» WORK INSTRUCTIONS
Collect all lines containing the word "left" from the data.

Web page revision data:
#####

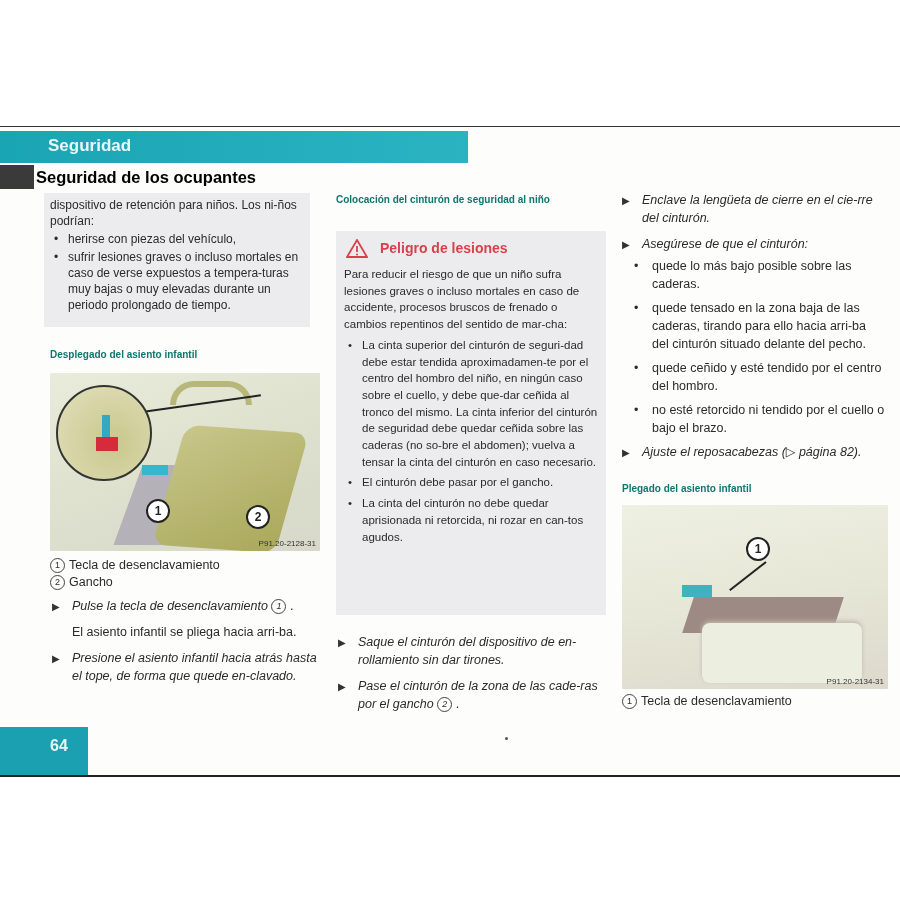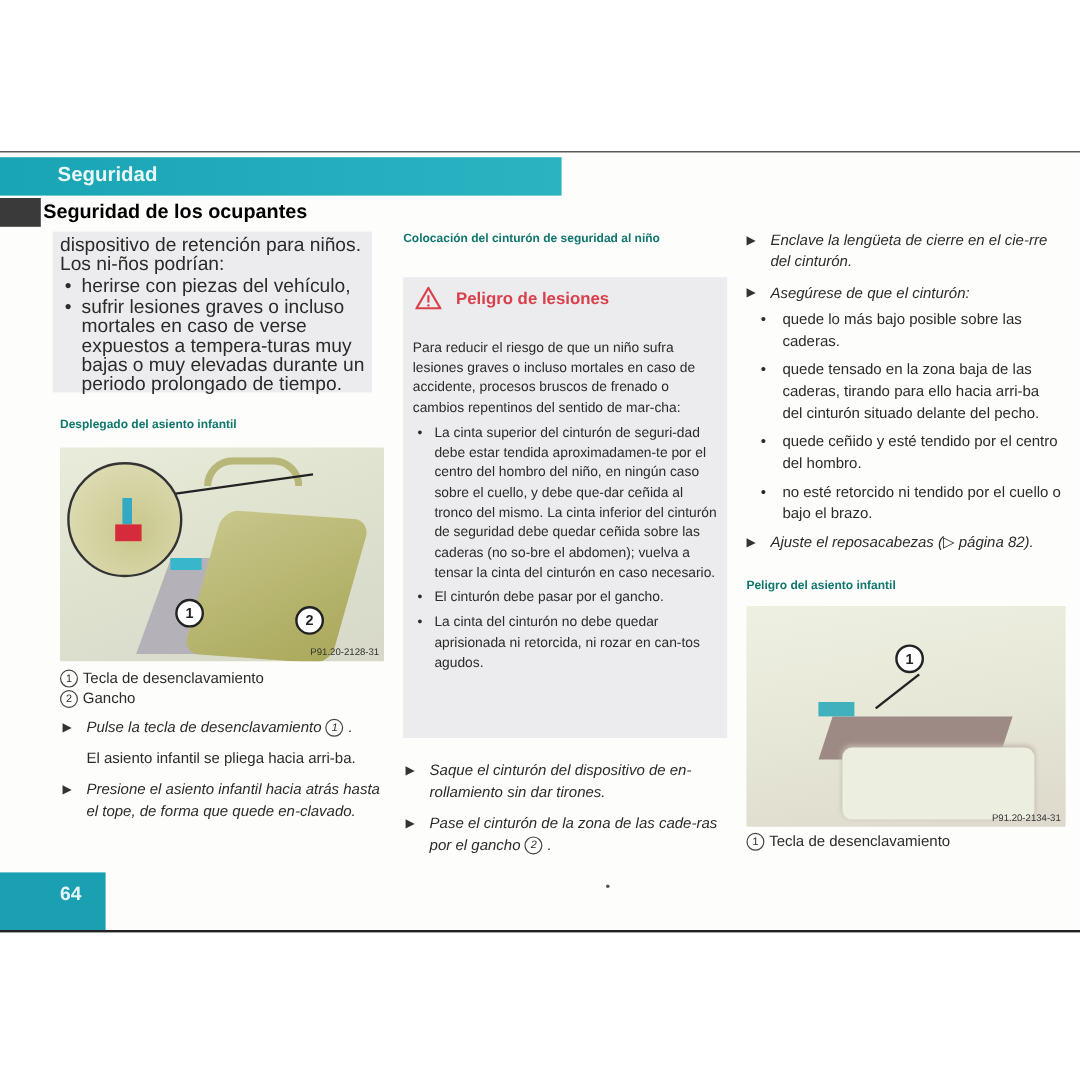--- a/index.html
+++ b/index.html
@@ -30,7 +30,7 @@
   }
   .col { position: absolute; font-size: 12.5px; line-height: 18px; }
   .gray-box { background: #ecebed; }
-  .box1 { position: absolute; left: 44px; top: 66px; width: 266px; height: 134px; padding: 4px 6px; box-sizing: border-box; font-size: 16px; line-height: 16px; }
+  .box1 { position: absolute; left: 44px; top: 66px; width: 266px; height: 134px; padding: 4px 6px; box-sizing: border-box; font-size: 12px; line-height: 16px; }
   .box1 p { margin: 0; }
   .bul { position: relative; padding-left: 18px; margin: 2px 0; }
   .bul::before { content: "•"; position: absolute; left: 4px; top: 0; }

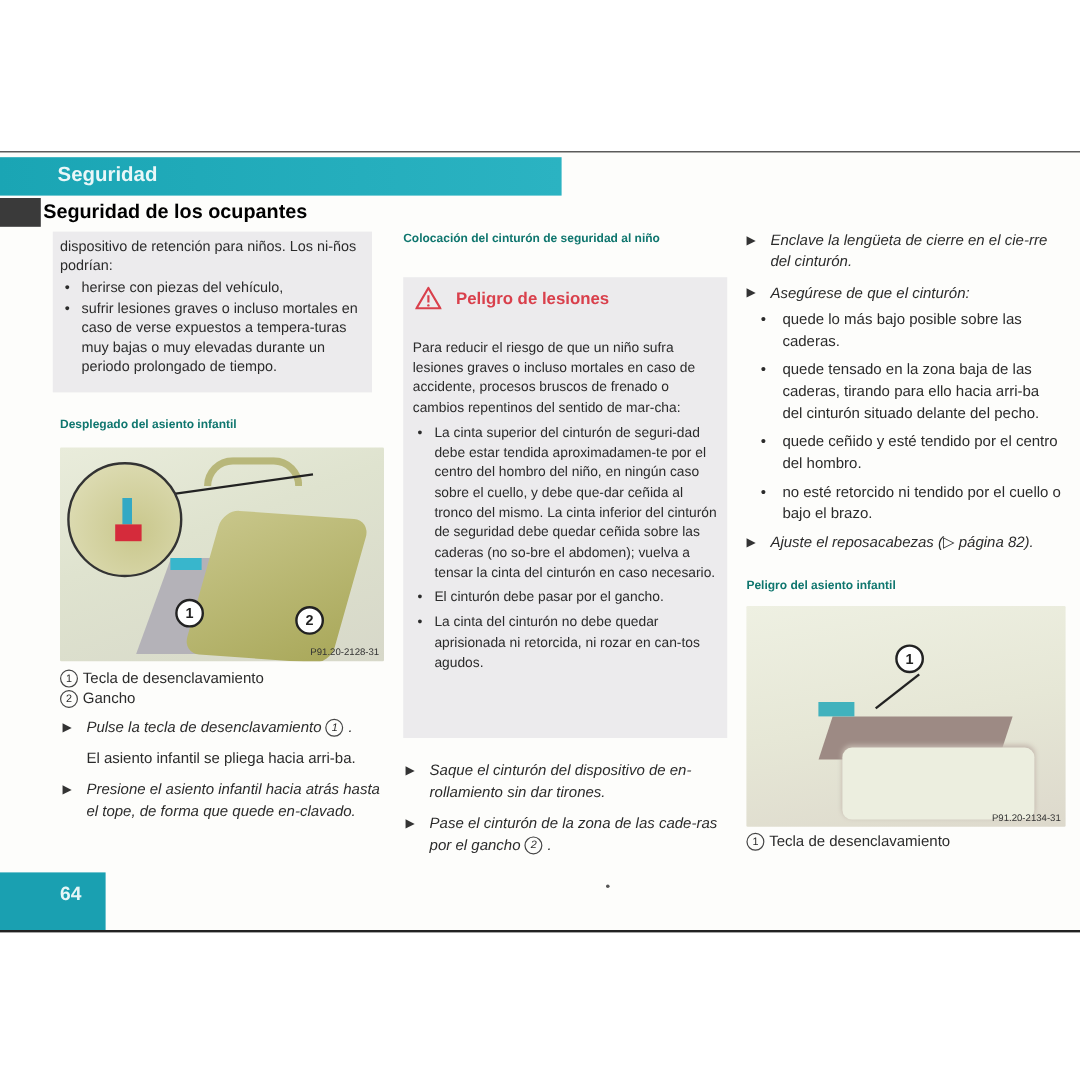--- a/index.html
+++ b/index.html
@@ -56,7 +56,7 @@
   .step::before { content: "\25B6"; position: absolute; left: 2px; top: 1px; font-size: 10px; color: #333; }
   .step-note { padding-left: 22px; margin: 0 0 8px 0; }
   .warn-box { position: absolute; left: 336px; top: 104px; width: 270px; height: 384px; padding: 6px 8px; box-sizing: border-box; font-size: 11.5px; line-height: 16.7px; }
-  .warn-title { display: flex; align-items: center; font-weight: bold; color: #d9404c; font-size: 14px; margin: 2px 0 24px 2px; text-align: center; }
+  .warn-title { display: flex; align-items: center; font-weight: bold; color: #d9404c; font-size: 14px; margin: 2px 0 8px 2px; text-align: center; }
   .warn-title svg { margin-right: 12px; }
   .warn-box p { margin: 0; }
   .warn-box .bul { margin: 4px 0; }

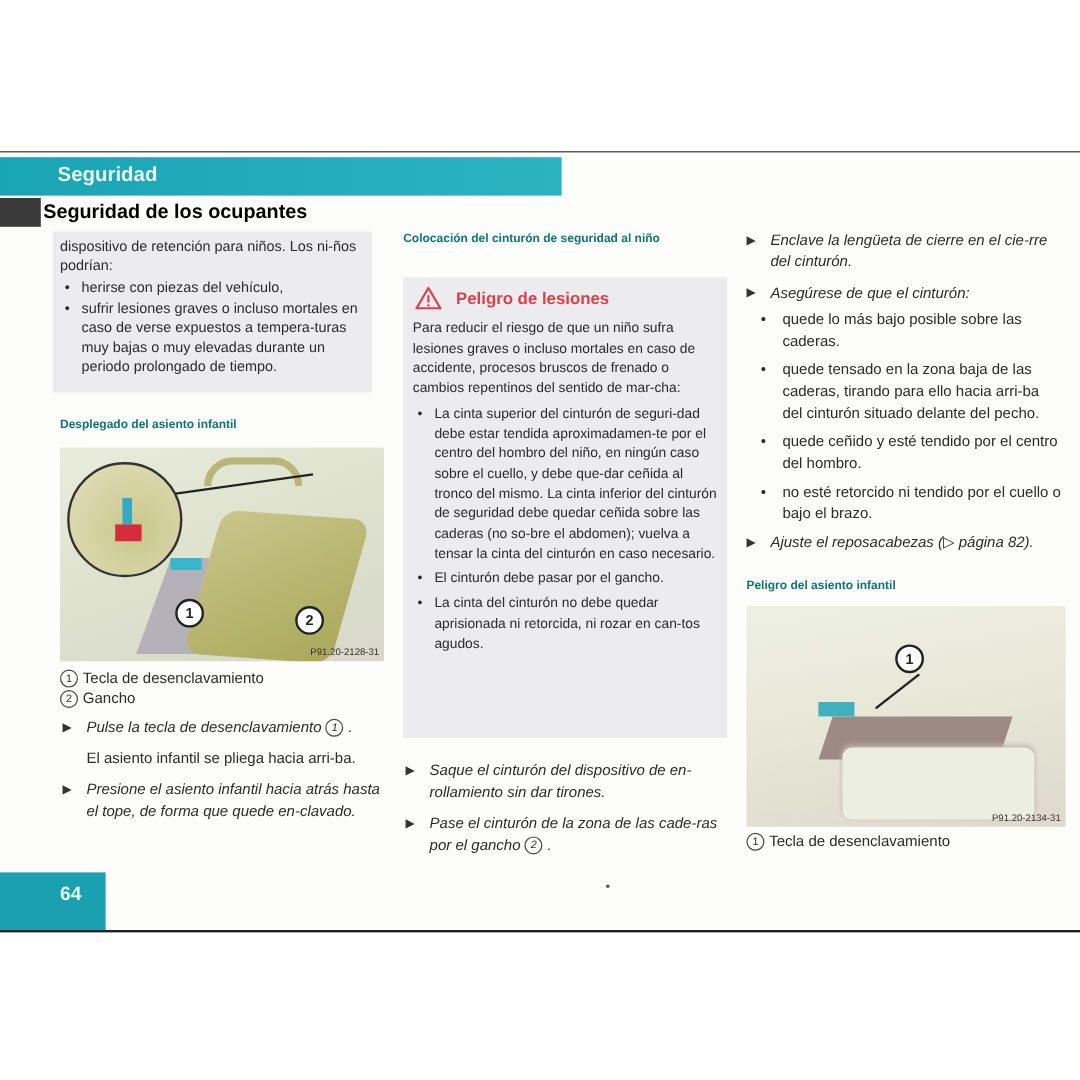--- a/index.html
+++ b/index.html
@@ -156,7 +156,7 @@
     <div class="step">Ajuste el reposacabezas (▷ página 82).</div>
   </div>
 
-  <div class="sub-h" style="left:622px; top:356px;">Peligro del asiento infantil</div>
+  <div class="sub-h" style="left:622px; top:356px;">Plegado del asiento infantil</div>
 
   <div class="photo photo2">
     <div class="p2-pad"></div>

#####

» REPLY
-  .box1 { position: absolute; left: 44px; top: 66px; width: 266px; height: 134px; padding: 4px 6px; box-sizing: border-box; font-size: 16px; line-height: 16px; }
+  .box1 { position: absolute; left: 44px; top: 66px; width: 266px; height: 134px; padding: 4px 6px; box-sizing: border-box; font-size: 12px; line-height: 16px; }
   .bul { position: relative; padding-left: 18px; margin: 2px 0; }
   .bul::before { content: "•"; position: absolute; left: 4px; top: 0; }
   .step::before { content: "\25B6"; position: absolute; left: 2px; top: 1px; font-size: 10px; color: #333; }
   .step-note { padding-left: 22px; margin: 0 0 8px 0; }
   .warn-box { position: absolute; left: 336px; top: 104px; width: 270px; height: 384px; padding: 6px 8px; box-sizing: border-box; font-size: 11.5px; line-height: 16.7px; }
-  <div class="sub-h" style="left:622px; top:356px;">Peligro del asiento infantil</div>
+  <div class="sub-h" style="left:622px; top:356px;">Plegado del asiento infantil</div>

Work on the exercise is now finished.